In honor of Women’s History Month. Thanks, MSN.
The list does indeed include some women who make me cringe — Ann Coulter, Caitlin Flanagan, etc. It also includes Bratz dolls, which, though they make me cringe as well, are toys, not women.
But excuse me if I don’t really see the point in going after women whose major crime is caving into patriarchal demands. The women were chosen because:
You know the type: The women who either perpetuate the stereotypes so many have fought against or who forget that women have won the right to chart their own course, even if it’s as a homemaker. There’s the spoiled young woman who seems to prize a good party over all else; the woman who harangues other women to get back to the home, even though the haranguer isn’t living by her own rules; and the woman who pressures her kind to forget about the pleasures of raising children to climb the corporate ladder.

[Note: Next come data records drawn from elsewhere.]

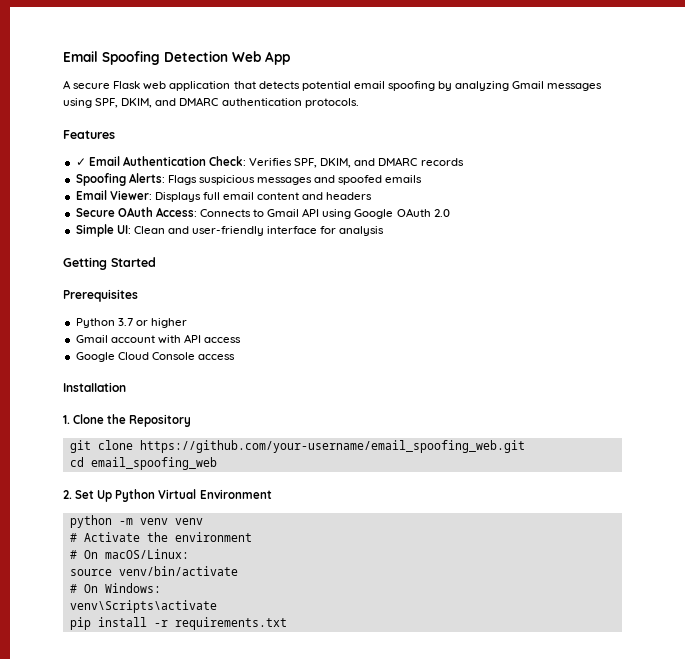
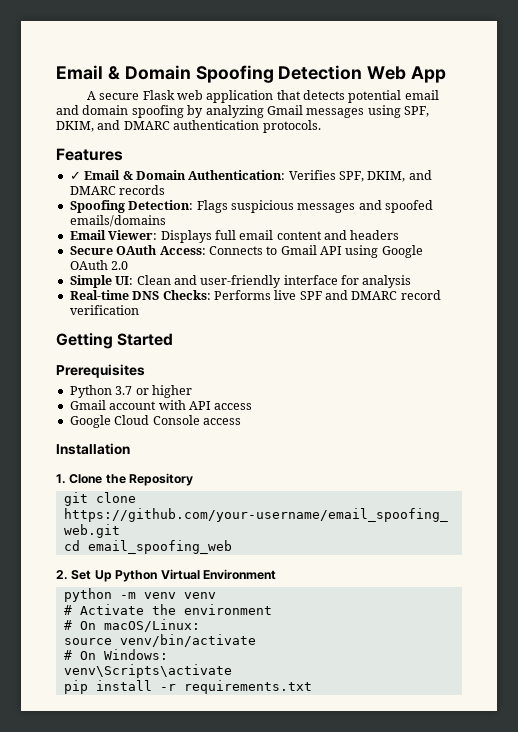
- Email Spoofing Detection Web App
+ Email & Domain Spoofing Detection Web App
- A secure Flask web application that detects potential email spoofing by analyzing Gmail messages using SPF, DKIM, and DMARC authentication protocols.
+ A secure Flask web application that detects potential email and domain spoofing by analyzing Gmail messages using SPF, DKIM, and DMARC authentication protocols.
- ✓ Email Authentication Check: Verifies SPF, DKIM, and DMARC records
+ ✓ Email & Domain Authentication: Verifies SPF, DKIM, and DMARC records
- Spoofing Alerts: Flags suspicious messages and spoofed emails
+ Spoofing Detection: Flags suspicious messages and spoofed emails/domains
+ Real-time DNS Checks: Performs live SPF and DMARC record verification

Now, women who make a career of going after other women and attacking women’s rights — like Caitlin Flanagan, Phyllis Schlafley and Ann Coulter — are assailable for doing exactly that. But I’m not sure that women like Paris Hilton, Britney Spears and Lindsay Lohan are fair game (I never thought I’d see the day where I’m even sort of defending Paris Hilton, but here we are).

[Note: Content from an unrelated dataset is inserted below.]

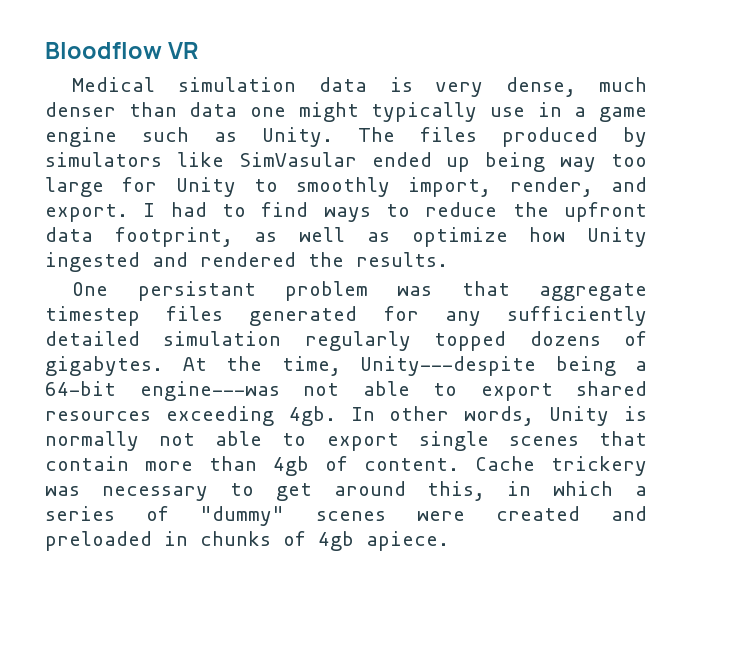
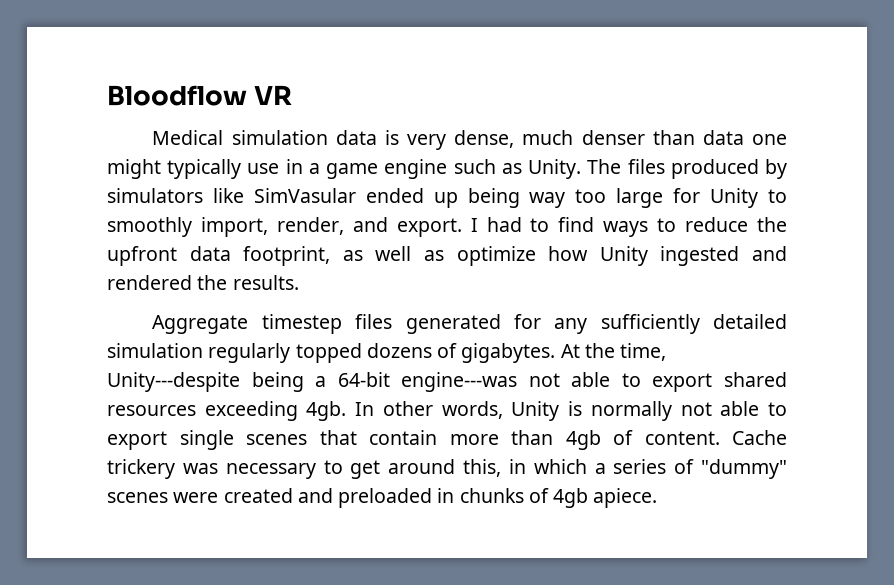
- One persistant problem was that aggregate timestep files generated for any sufficiently detailed simulation regularly topped dozens of gigabytes.
+ Aggregate timestep files generated for any sufficiently detailed simulation regularly topped dozens of gigabytes.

Is Paris Hilton a thoroughly horrible human being? Yes. She’s the ultimate post-post-modern celebrity, famous for nothing other than being famous; she’s spoiled and entitled (anyone see her and Nikki on Oprah, when they couldn’t remember the word “dishwasher” and argued that if people just worked harder, they could be rich too?); she’s racist; she’s classist; her entire existence is bad for the human race. Yes, she is bad for women. Yes, there are infinite feminist critiques to be made about her persona. Ditto for Lindsay Lohan.
But these two women are not living in a vacuum. Both have made a ton of money on their party-girl personas. Is there really any incentive for women like Hilton and Spears and Lohan to be better role models? Until we make it worth women’s while to be publicly perceived as smart, interesting, opinionated and feminist, a whole lot of women and girls are going to choose the path that brings the most immediate benefits — being sexy, beautiful, sexually controversial, girlish.
There are obviously feminist arguments to be made against the kind of behavior that Lohan et al exhibit. But if we’re going to be blaming anything, it should start with a P and end with an “atriarchy.” Or at least we should be targeting people like Joe Francis and the advertising execs who are the ones making millions off of the mainstreaming of pornography. Or the scores of male politicians and religious leaders who have significant influence over law and policy, and who make careers out of attacking women and limiting our basic human rights.
There’s a conversation to be had here. There are very legitimate criticisms to be made about the Paris-ization of American culture; there are even greater criticisms to be leveled at the likes of Schlafly and Flanagan and other right-wing women. But let’s not lose sight of the actual problem. And let’s hot honor women by attacking them.